Giving and receiving at Christmas

Suitable for Whole School (Sec)


To consider whether it is better to give than to receive.

Preparation and materials

  • You will need the Bible passage that is found at Luke 21.1-4. If possible, arrange for a student to read the passage. It is available at:


  1. Ask the students, ‘What do you like best about Christmas?’

    Pause to allow time for thought.

    For some people, it may be the decorations, family get-togethers, food, the hope of snow and so on, but for many, it is the presents!

  2. We all like to get presents, but in this consumer society, people often spend more than they can afford at Christmas, only to find that, when January arrives, they are in debt. With presents to purchase, parties to attend and trees and decorations to buy, it can be too easy to spend, spend, spend without ever stopping to think about money. Often, it is only when the festivities are over that people realize that the money has gone.

    Last year, National Debtline, a debt advice charity, found that about 7.9 million people (16 per cent of the UK population) expected to be behind on their finances in January because of Christmas spending. This is an 11 per cent increase on the previous year and highlights the growing problem that people have with credit card debt.

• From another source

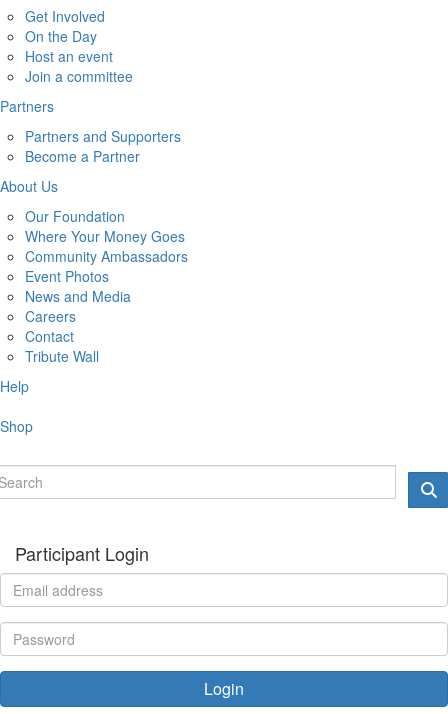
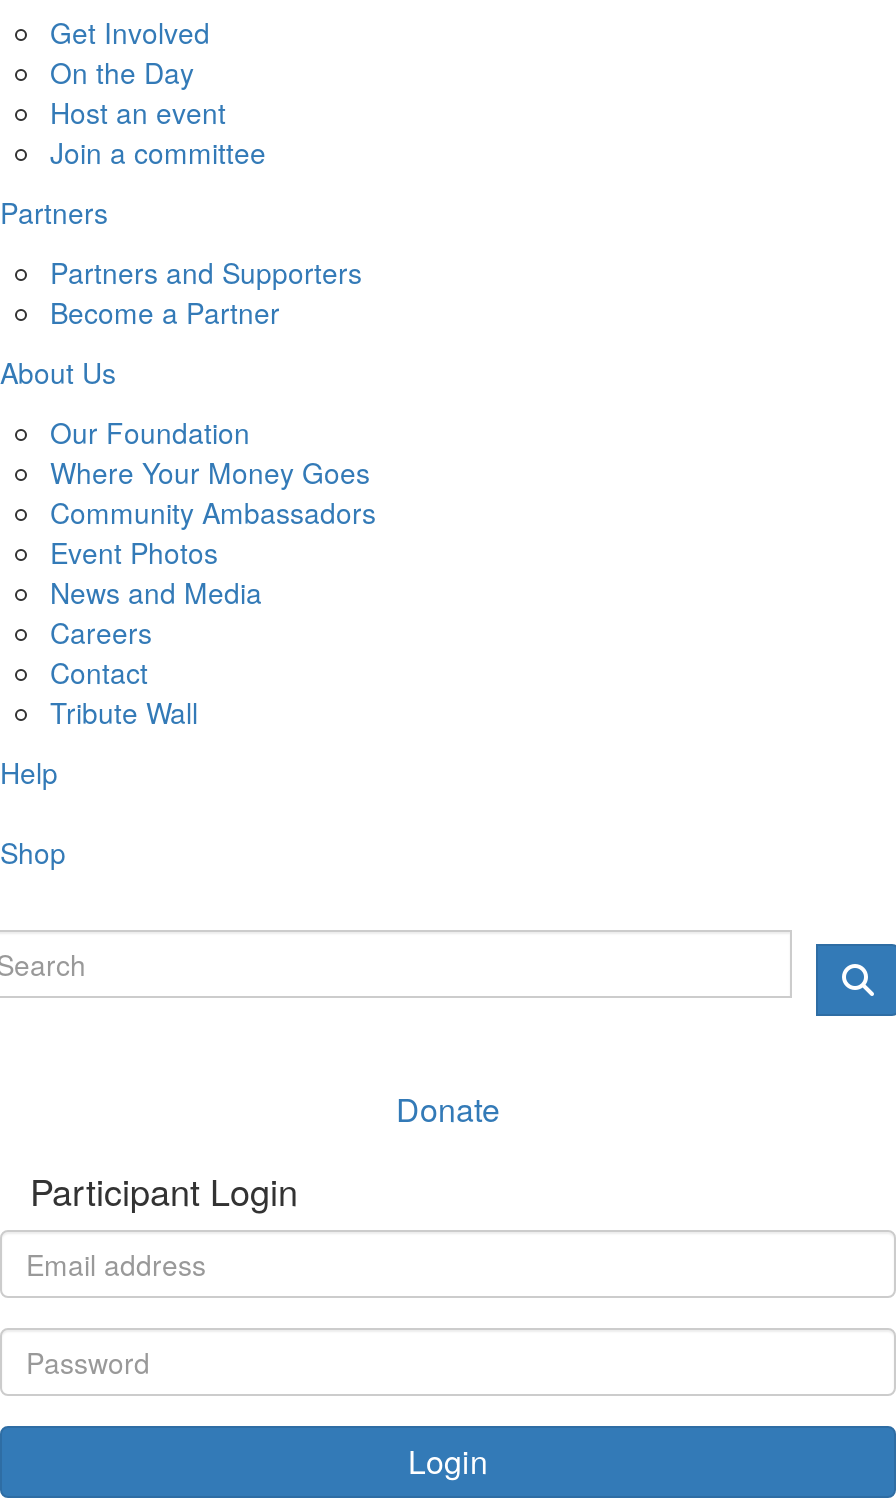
+ Donate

Many people also acknowledged that they were still paying off debts from the previous Christmas.

  3. So, why do so many people feel that they have to spend so much at Christmas? A recent survey suggested the following reasons for parents spending large amounts on their children.

    - Parents want their children to be happy.
    - People simply give in to pressure from advertisements and so on.
    - Parents don’t want their children to have less than their peers.
    - Parents feel guilty and buy large presents to try to quash their guilt.
    - Children pester their parents until they eventually give in.

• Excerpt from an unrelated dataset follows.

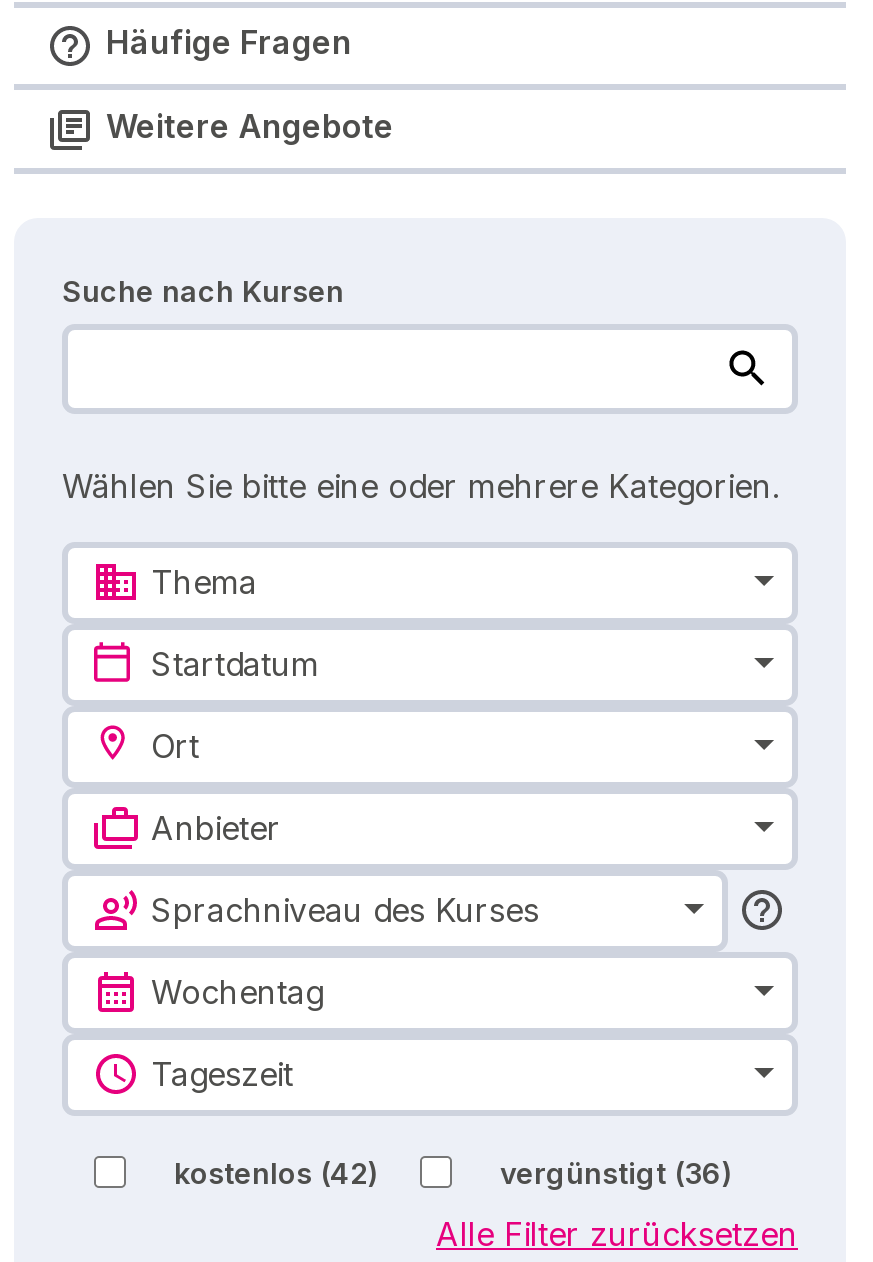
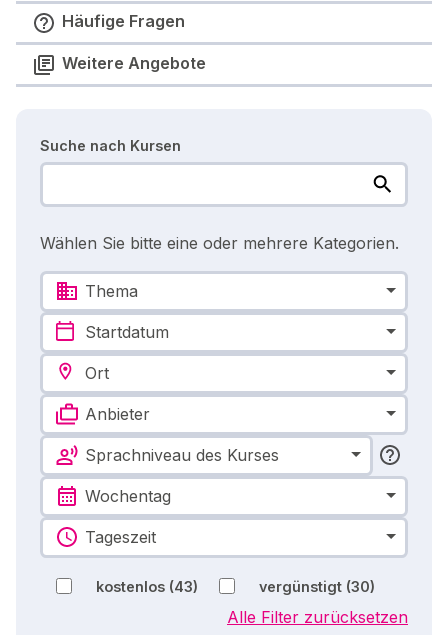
- kostenlos (42)
+ kostenlos (43)

- vergünstigt (36)
+ vergünstigt (30)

  4. In the Bible, there is a story about a person who gave a gift.

    Read, or invite a pre-arranged student to read, the Bible passage at Luke 21.1-4.

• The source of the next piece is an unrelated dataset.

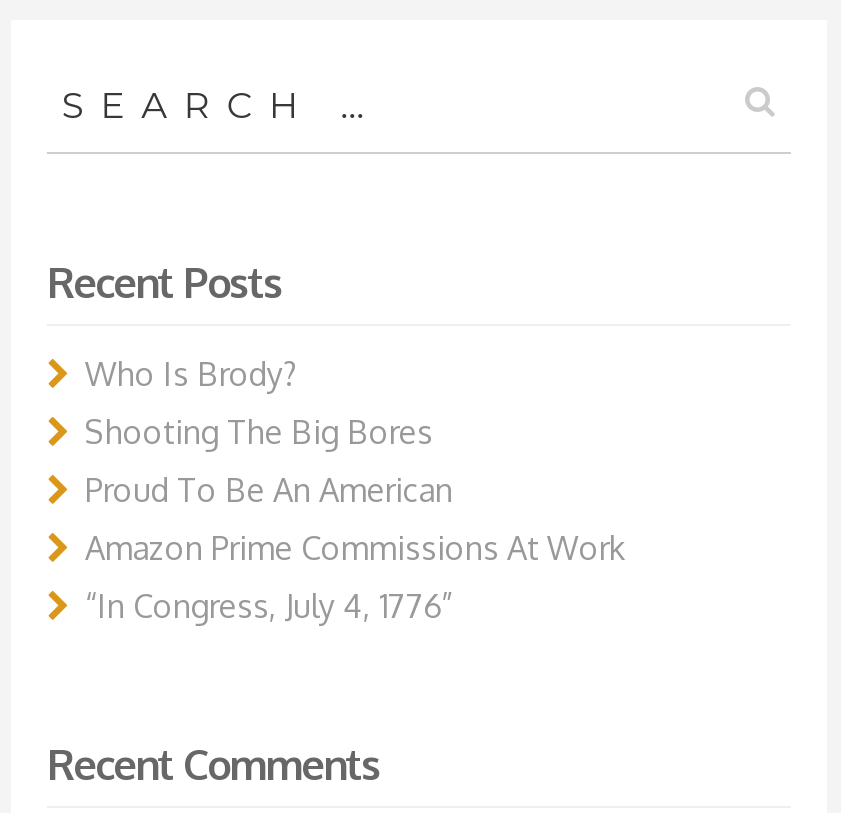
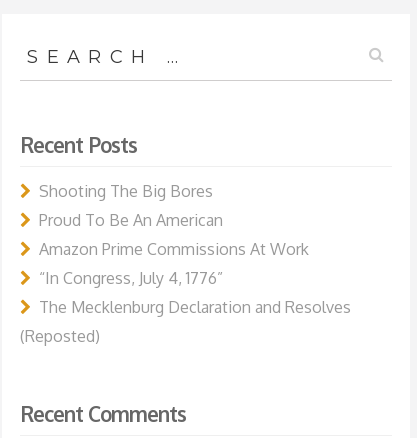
- Who Is Brody?

moved up: Shooting The Big Bores | Proud To Be An American | Amazon Prime Commissions At Work | “In Congress, July 4, 1776”

+ The Mecklenburg Declaration and Resolves
+ (Reposted)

  5. The widow in this story did not give more money than the other people; in fact, she gave far less. However, the story reminds us that it is not the amount that we give to someone that matters, but the love that lies behind it. This widow showed great love for God by giving all that she had.

Time for reflection

In the Bible, in Acts 20.35, Jesus is quoted as saying, ‘It is better to give than to receive.’

At Christmas, it can be easy to get wrapped up in the excitement of what we want for ourselves, without remembering that we can get huge enjoyment from giving to others.

This Christmas, let’s remember that it isn’t how much something costs that matters, but rather, the love that is behind the gift.

Let’s also remember that love, care, thoughtfulness and kindness are all great gifts to share with our families and friends - and they are free!

As we approach Christmas, let’s pause and think about those who are close to us, our families and our friends. Let’s aim to make Christmas a happy time for all of them.

Let’s remember that our attitudes to giving and receiving can affect those around us. Let’s aim to be joyful givers and thankful receivers!

Dear God,
Help us to be grateful for everything that we receive this Christmas, regardless of the cost.
Please let the presents that we give bring joy to others.
May we remember your gift to the world this Christmas.


Any appropriate Christmas song, or The prayer of St Francis (Make me a channel of your peace)’ (Come and Praise, 147). A version is available at: (4.19 minutes long)

Publication date: December 2019   (Vol.21 No.12)    Published by SPCK, London, UK.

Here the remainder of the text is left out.